Canady, executive director for State Education Resource Center, was reviewing the board’s list of goals and commitments when she came to No. 5.
“We are committed to laying a foundation that fosters an environment of unity that addresses race, equity and social justice in a safe and supportive learning environment. It is essential to the progress of all people in our learning community that we take deliberate steps to make clear that people who have been historically marginalized are fully included and valued.”
The board presented a draft of its goals and commitments for the next five years. Canady had spent some time with the board going over its commitments, but specifically focused on race, equity, social justice and historical marginalization. Board members plan to discuss its goals and commitments at the next meeting.
“I looked at this and said what is it about this that really caught my attention,” Canady said. “You made a bold statement through this commitment and, as I said, I gave you a standing ovation.”
It also raised a few questions, Canady said. “Race, what is it? Equity, how do we define it? Social justice, what would we see when we see it? Deliberate, what is our intentional action? Historically, how do we go against the power of the norm?”
Board member Una Petroske said that when she thinks of equity, she thinks of it as removing barriers.
“Everyone gets the same foundation,” she said. She said it’s possible to be a socially just community, “but it will be a hard and intentional process.”

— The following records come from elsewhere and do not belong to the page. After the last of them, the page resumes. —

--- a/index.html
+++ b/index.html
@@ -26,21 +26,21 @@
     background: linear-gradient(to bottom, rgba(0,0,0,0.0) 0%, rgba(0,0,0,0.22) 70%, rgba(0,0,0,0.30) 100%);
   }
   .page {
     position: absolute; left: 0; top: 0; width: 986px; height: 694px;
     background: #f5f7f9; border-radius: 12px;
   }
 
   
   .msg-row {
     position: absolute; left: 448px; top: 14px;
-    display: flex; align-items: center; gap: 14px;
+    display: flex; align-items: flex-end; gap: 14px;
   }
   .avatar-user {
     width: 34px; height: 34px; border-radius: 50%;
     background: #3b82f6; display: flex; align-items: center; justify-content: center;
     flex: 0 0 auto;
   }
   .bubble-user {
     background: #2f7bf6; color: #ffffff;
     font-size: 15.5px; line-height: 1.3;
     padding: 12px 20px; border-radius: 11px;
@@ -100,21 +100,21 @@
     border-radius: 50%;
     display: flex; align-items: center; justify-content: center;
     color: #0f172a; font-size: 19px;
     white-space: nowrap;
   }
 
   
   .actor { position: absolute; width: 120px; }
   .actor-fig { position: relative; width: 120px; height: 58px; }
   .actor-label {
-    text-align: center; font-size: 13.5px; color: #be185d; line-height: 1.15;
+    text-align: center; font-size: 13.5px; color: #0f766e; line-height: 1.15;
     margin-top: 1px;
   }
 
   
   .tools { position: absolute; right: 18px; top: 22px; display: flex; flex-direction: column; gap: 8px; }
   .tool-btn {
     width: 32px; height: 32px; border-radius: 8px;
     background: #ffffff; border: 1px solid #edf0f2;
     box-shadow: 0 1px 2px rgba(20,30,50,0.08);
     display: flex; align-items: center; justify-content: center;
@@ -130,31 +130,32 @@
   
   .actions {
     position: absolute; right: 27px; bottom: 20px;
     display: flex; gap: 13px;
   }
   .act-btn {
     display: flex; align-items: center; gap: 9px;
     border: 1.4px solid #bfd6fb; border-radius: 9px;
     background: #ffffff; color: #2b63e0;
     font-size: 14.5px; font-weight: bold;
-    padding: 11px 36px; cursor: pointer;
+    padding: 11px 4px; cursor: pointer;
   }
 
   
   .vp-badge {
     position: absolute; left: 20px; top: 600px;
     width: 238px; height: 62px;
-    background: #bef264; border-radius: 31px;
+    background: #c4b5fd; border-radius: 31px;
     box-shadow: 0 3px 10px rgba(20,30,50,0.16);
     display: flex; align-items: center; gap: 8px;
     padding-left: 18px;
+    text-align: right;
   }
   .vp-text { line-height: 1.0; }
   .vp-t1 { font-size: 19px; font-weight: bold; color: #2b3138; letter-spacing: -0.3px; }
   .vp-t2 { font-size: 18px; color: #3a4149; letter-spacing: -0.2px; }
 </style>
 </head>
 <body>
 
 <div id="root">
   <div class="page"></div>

Canady said the board is accountable for three roles. The first is racial consciousness.
“A racially conscious leader is very aware of their own racial identity, it’s not about someone else’s racial identity, but self-racial identity,” she said.
The board’s second role is to orchestrate deliberate actions to achieve racial consciousness.
“How do we create a critical interruption, which means asking questions of everything that comes before the board?” she said.
The third role, having a vigilant mindset, directly follows the second role and includes deliberate action. Canady said this is the critical interrogation that follows the critical interruption, and that the rule of questioning everything applies to the third role as well.
Superitendent Anna Cutaia said the three aspects of being a board member may seem like a short list, “but they are quite heavy lifts.”
Cutaia said it would be a good idea to invite Canady back “to dig a little deeper.”
Some of the board’s other commitments include expanding and strengthening relationships within the Milford community; maintaining a system of structures and resources to ensure emotionally and physically safe and secure learning environments for all; attracting, recruiting and fostering a diverse community of talented professionals, and more.
The board’s goals are varied. Academically, the board affirmed that learners will be curious and challenge themselves and will comprehend, organize and analyze information to solve problems and articulate solutions.
Other goals are for students to engage in self-care to result in a healthy lifestyle, develop into global citizens who think and act beyond self towards service to others and their community, and to be imaginative and curious and challenge themselves to make, shape, and invent their learning experiences.